Au-delà de la violence physique une pression est faite sur les journalistes : certaines affaires en justice courent toujours, même si là aussi on observe un recul. Le rapport du mois de mars note également des ingérences dans le domaine de l’information publique avec l’immixtion du directeur général de la radio nationale dans la ligne éditoriale de radio Monastir et ce en plus d’avoir fait des affectations arbitraires de journalistes.

Lu seul, ce rapport de l’Observation du Centre de Tunis pour la Liberté de la Presse est assez sombre, mais comparé à ceux des mois précédents on note une amélioration. En effet en février le rapport répertorie 32 agressions. 13 des abus étaient commis par les forces de l’ordre qui ne semblent toujours pas avoir appris à gérer des manifestations. A moins qu’il ne s’agisse là de méthode ayant elles aussi pour but d’exercer des pressions sur les journalistes.
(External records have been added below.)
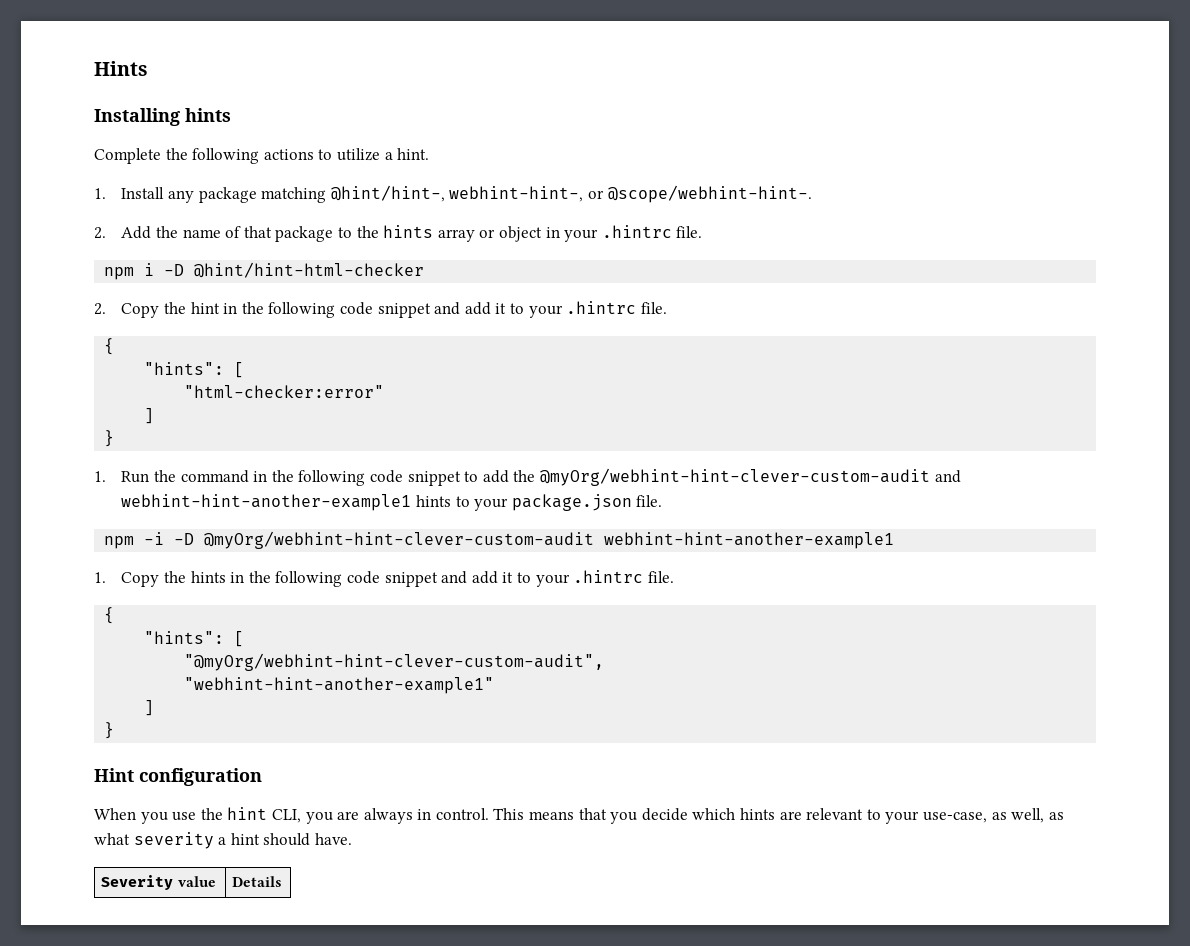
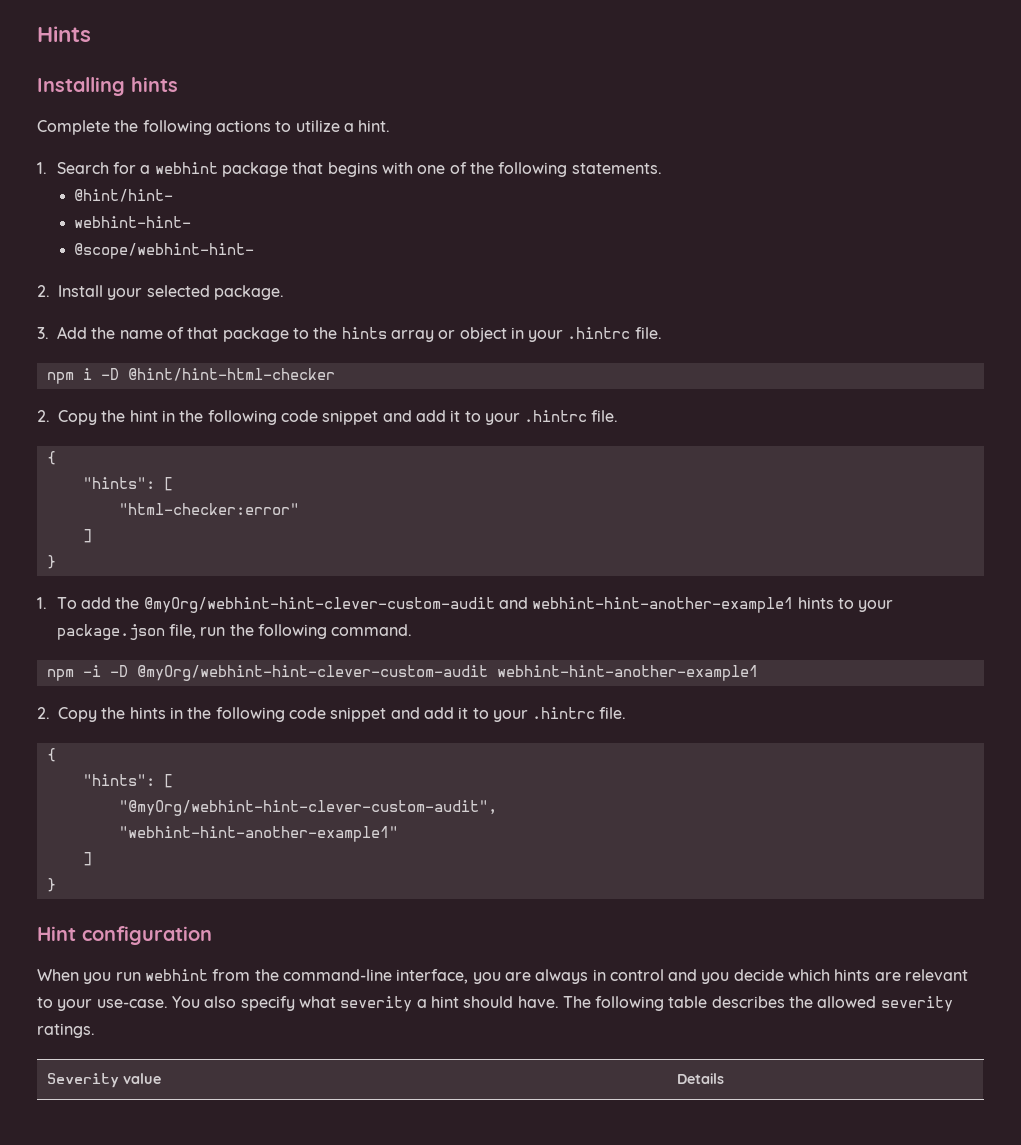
[121,185,812,203] [94,227,106,239] Install any package matching @hint/hint-, webhint-hint-, or @scope/webhint-hint-. // 2. -> [56,162,662,177] [74,189,174,202] [74,216,192,228] [74,243,255,259] [37,285,284,300] [37,327,49,339] Search for a webhint package that begins with one of the following statements. // @hint/hint- // webhint-hint- // @scope/webhint-hint- // 2. Install your selected package. // 3.
[121,470,479,486] Run the command in the following code snippet to -> [56,597,77,609] To
[636,495,663,507] file. -> [168,624,413,639] file, run the following command.
[94,572,106,583] 1. -> [37,707,50,719] 2.
[172,807,607,824] use the hint CLI, you are always in control. This means that -> [115,969,698,984] run webhint from the command-line interface, you are always in control and
[922,808,1064,823] use-case, as well, as -> [96,996,295,1011] use-case. You also specify
(352, 839) none -> [562,996,953,1012] [37,1023,95,1038] The following table describes the allowed severity ratings.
Le rapport du mois de janvier a relevé 28 abus ayant touchés 50 journalistes. Par ailleurs il notait une augmentation des convocations judiciaires par rapport aux mois de décembre et de novembre.

En décembre on comptait 24 abus et c’est durant ce mois que les poursuites judiciaires à l’encontre des journalistes ont explosé « En effet, 7 journalistes ont été convoqués à comparaître devant la justice et un huitième l’a été pour enquête judiciaire » note le rapport.

En novembre pour le lancement le rythme des dépassements pendant le mois était « en constante évolution ».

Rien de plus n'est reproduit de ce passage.